WORK TASK.
Which lines in the records below hold the word "discount"? Copy each of them.

[Before-and-after change data]
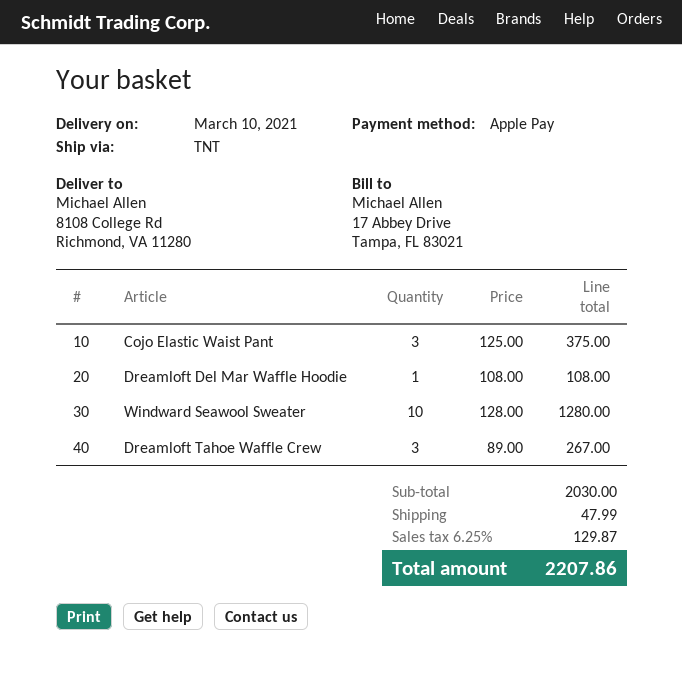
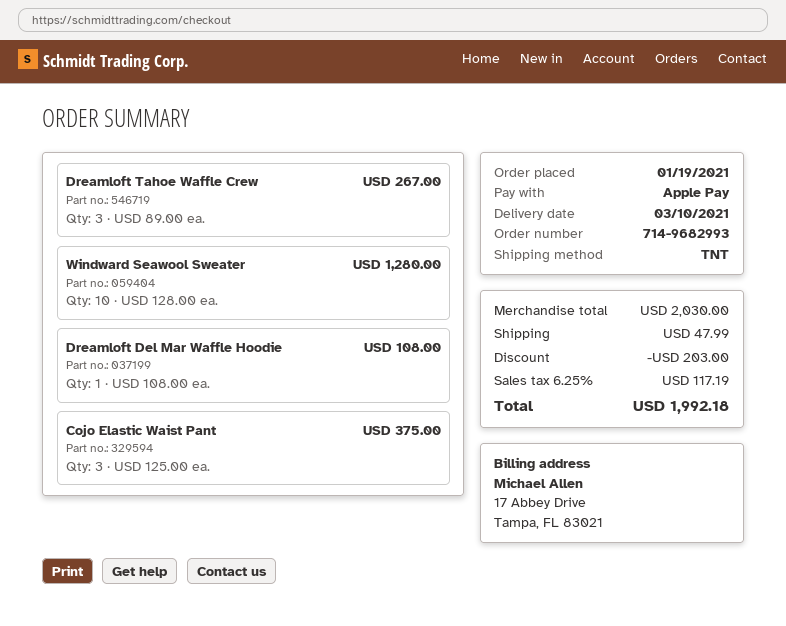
discount: none -> 203.00
tax: 6.25% = 129.87 -> 6.25% = 117.19
total: 2207.86 -> 1992.18

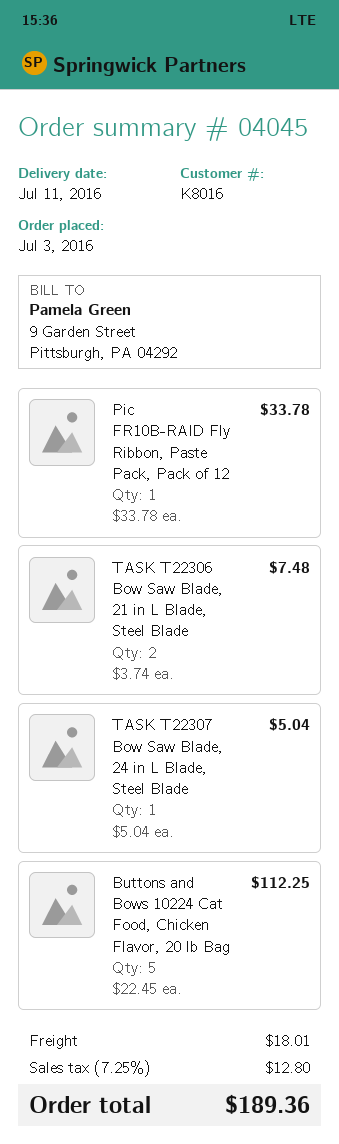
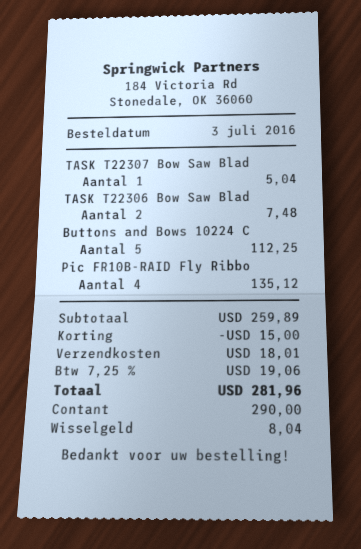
Pic FR10B-RAID Fly Ribbon, Paste Pack, Pack of 12: 1 for 33.78 -> 4 for 135.12
discount: none -> 15.00
tax: 7.25% = 12.80 -> 7.25% = 19.06
total: 189.36 -> 281.96

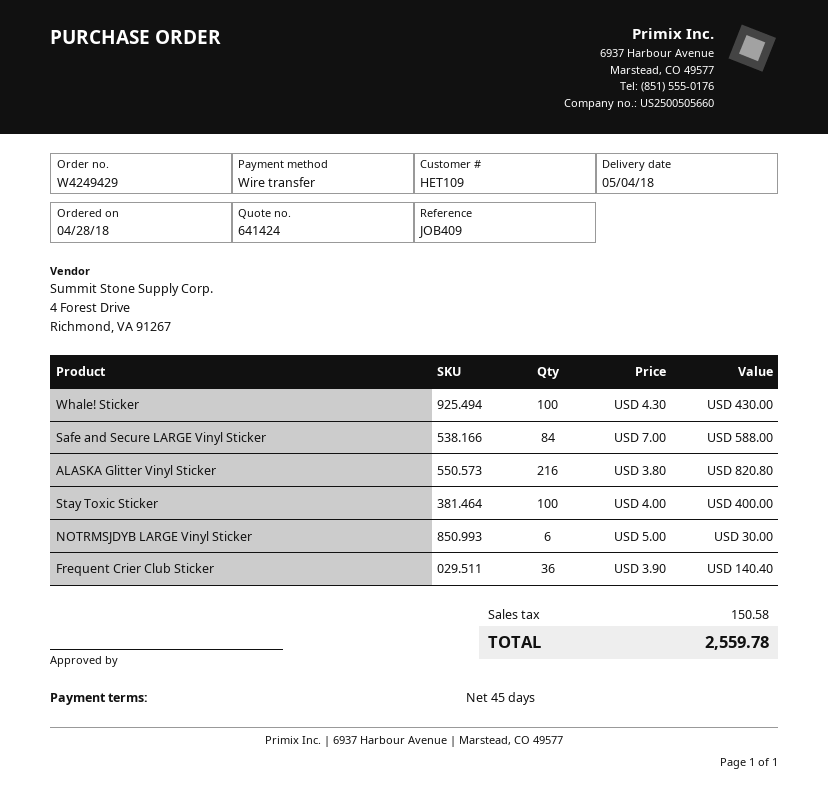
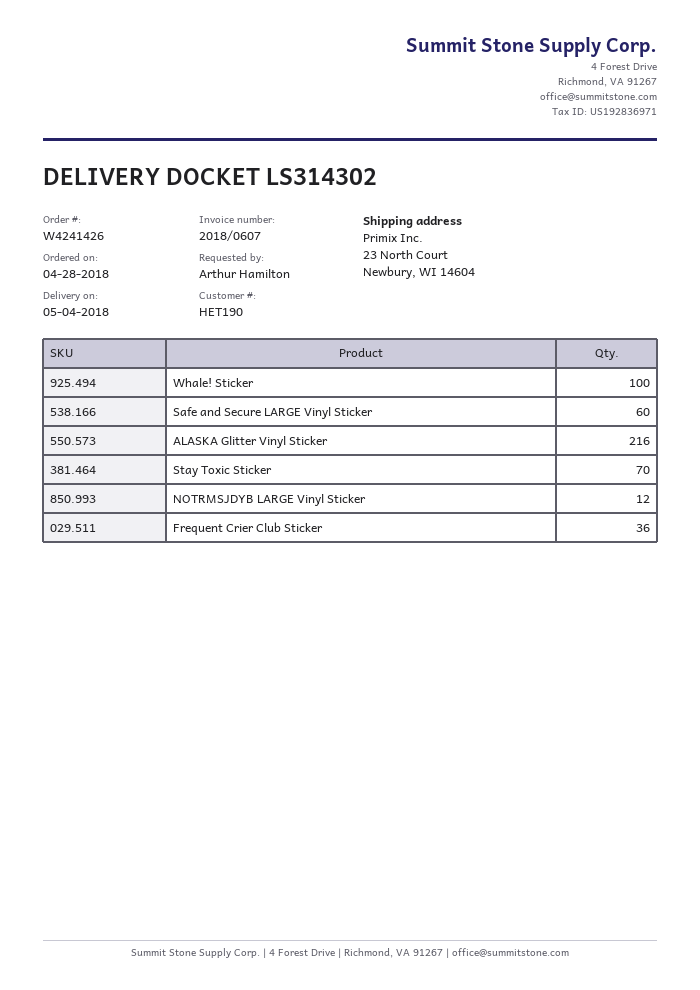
order number: W4249429 -> W4241426
customer number: HET109 -> HET190
Safe and Secure LARGE Vinyl Sticker: 84 -> 60
Stay Toxic Sticker: 100 -> 70
NOTRMSJDYB LARGE Vinyl Sticker: 6 -> 12

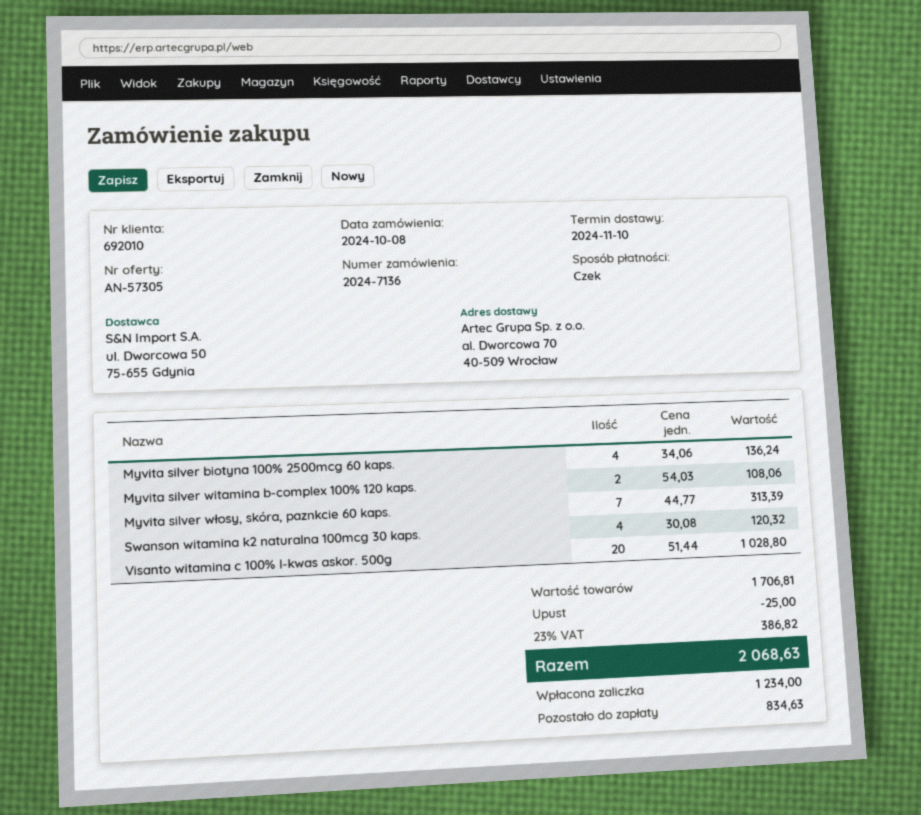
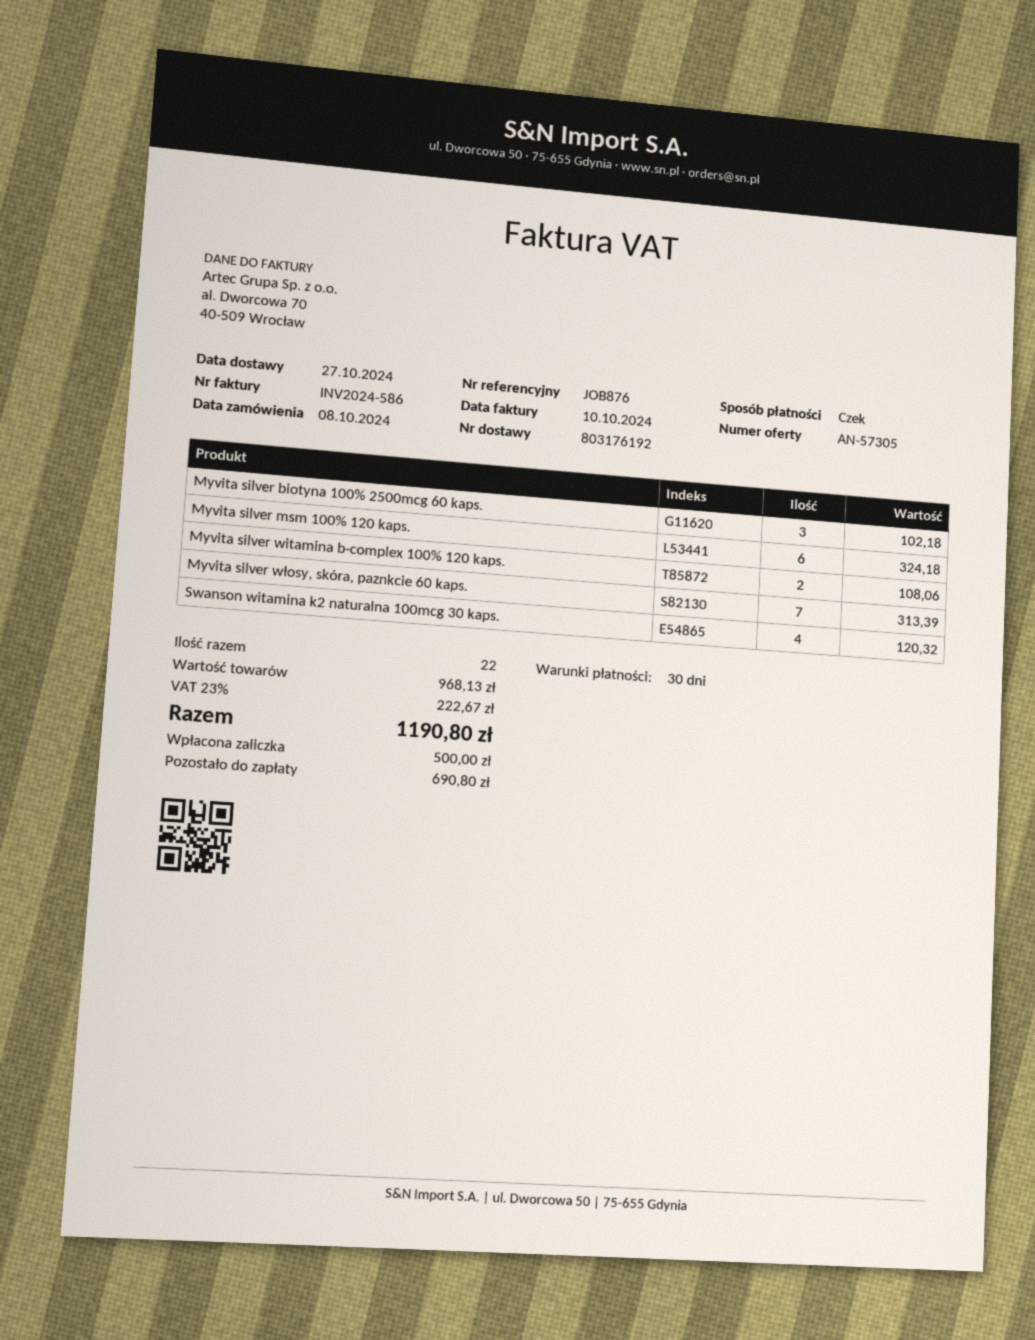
delivery date: 2024-11-10 -> 2024-10-27
Myvita silver biotyna 100% 2500mcg 60 kaps.: 4 for 136.24 -> 3 for 102.18
Visanto witamina c 100% l-kwas askor. 500g: 20 for 1028.80 -> none
Myvita silver msm 100% 120 kaps.: none -> 6 for 324.18
subtotal: 1706.81 -> 968.13
discount: 25.00 -> none
tax: 23% = 386.82 -> 23% = 222.67
total: 2068.63 -> 1190.80
deposit: 1234.00 -> 500.00
balance: 834.63 -> 690.80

OUTPUT FOR THIS EXERCISE.
discount: none -> 203.00
discount: none -> 15.00
discount: 25.00 -> none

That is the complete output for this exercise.